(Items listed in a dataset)
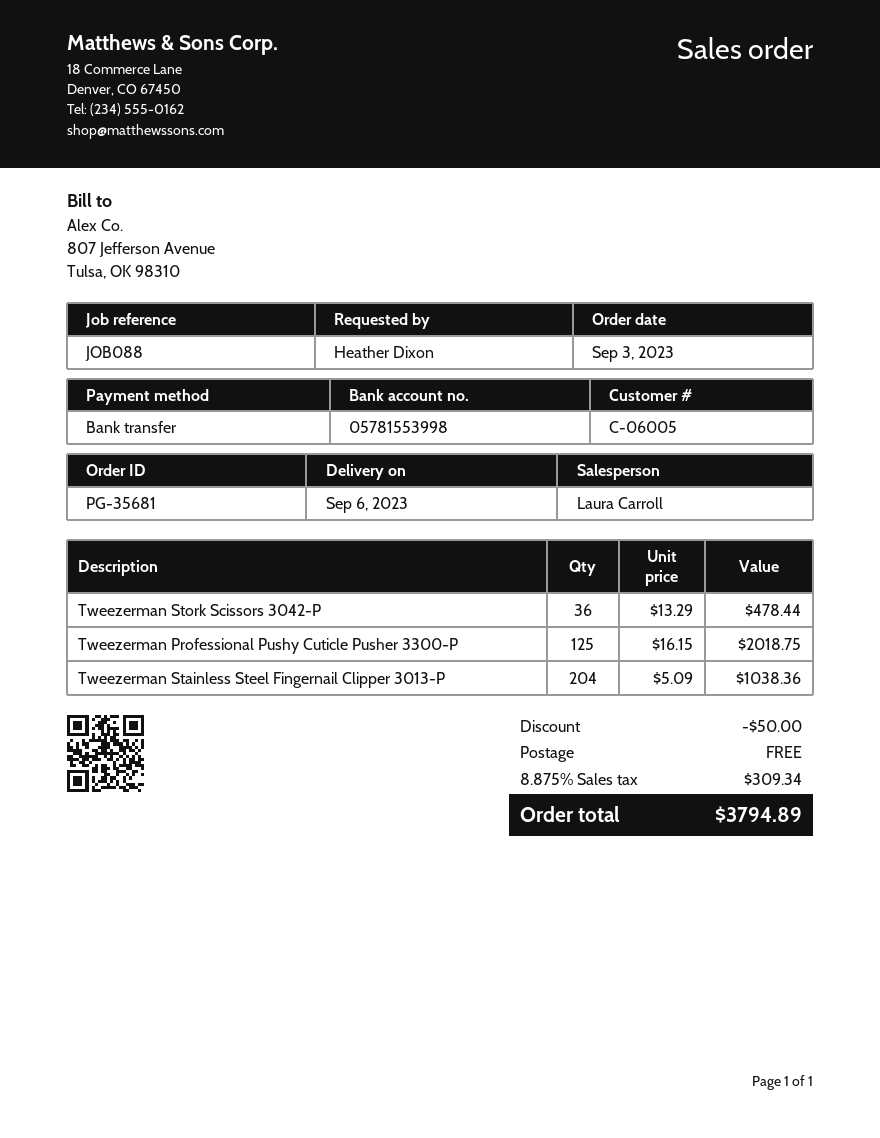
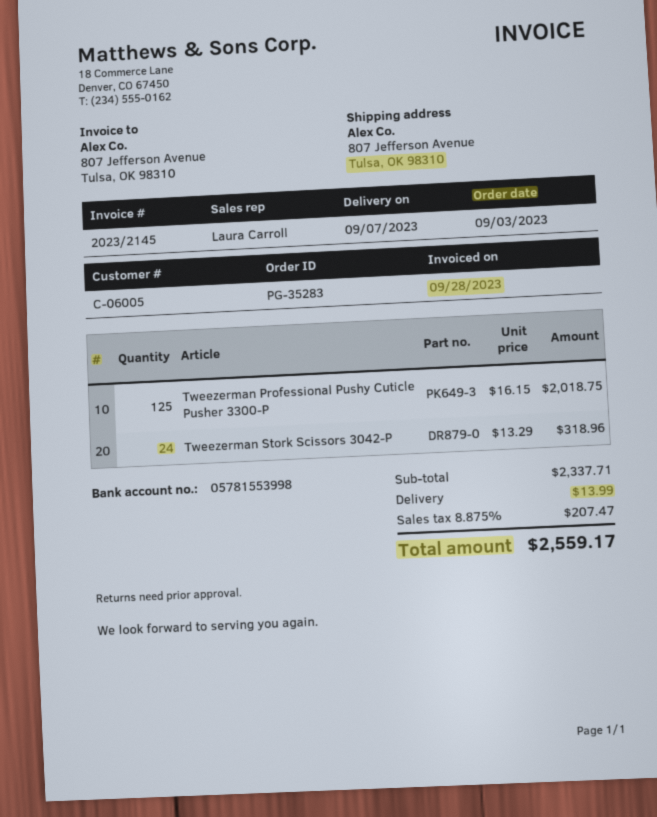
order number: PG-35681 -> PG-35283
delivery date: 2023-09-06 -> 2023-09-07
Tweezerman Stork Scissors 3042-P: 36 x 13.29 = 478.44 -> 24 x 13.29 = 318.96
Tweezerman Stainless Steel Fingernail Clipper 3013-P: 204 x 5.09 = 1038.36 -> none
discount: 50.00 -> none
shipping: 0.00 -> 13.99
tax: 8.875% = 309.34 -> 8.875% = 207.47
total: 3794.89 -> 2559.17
* * *
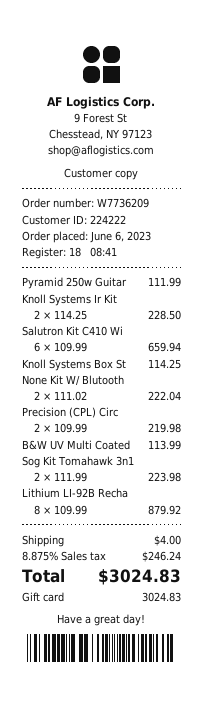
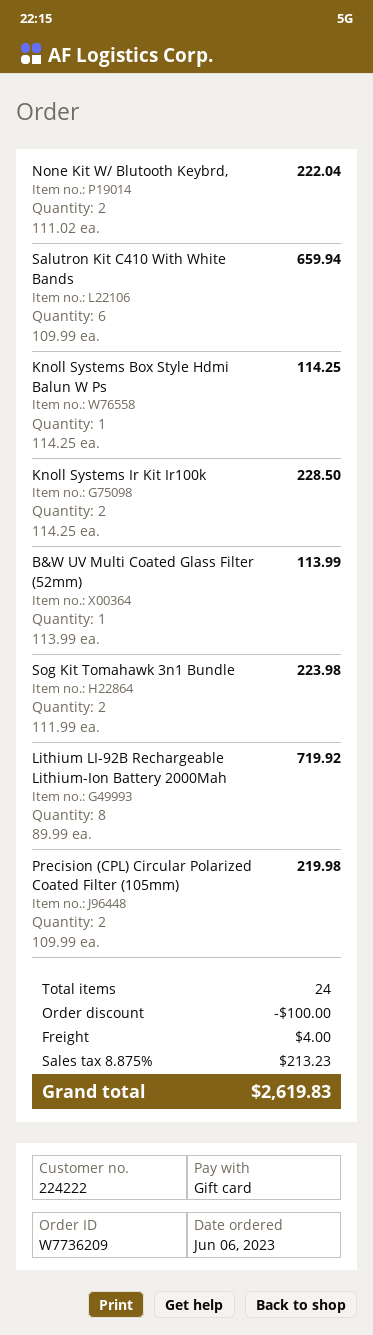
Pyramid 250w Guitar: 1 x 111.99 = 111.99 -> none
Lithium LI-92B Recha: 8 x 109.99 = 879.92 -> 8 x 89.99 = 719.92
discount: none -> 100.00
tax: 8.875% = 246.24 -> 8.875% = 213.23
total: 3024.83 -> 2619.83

§ **Assignment**:
An exact, complete copy of the lines above from the one with "Tweezerman Stainless Steel" through the one with "total: 3794.89 -> 2559.17" is the whole answer.

§ **Finished task**:
Tweezerman Stainless Steel Fingernail Clipper 3013-P: 204 x 5.09 = 1038.36 -> none
discount: 50.00 -> none
shipping: 0.00 -> 13.99
tax: 8.875% = 309.34 -> 8.875% = 207.47
total: 3794.89 -> 2559.17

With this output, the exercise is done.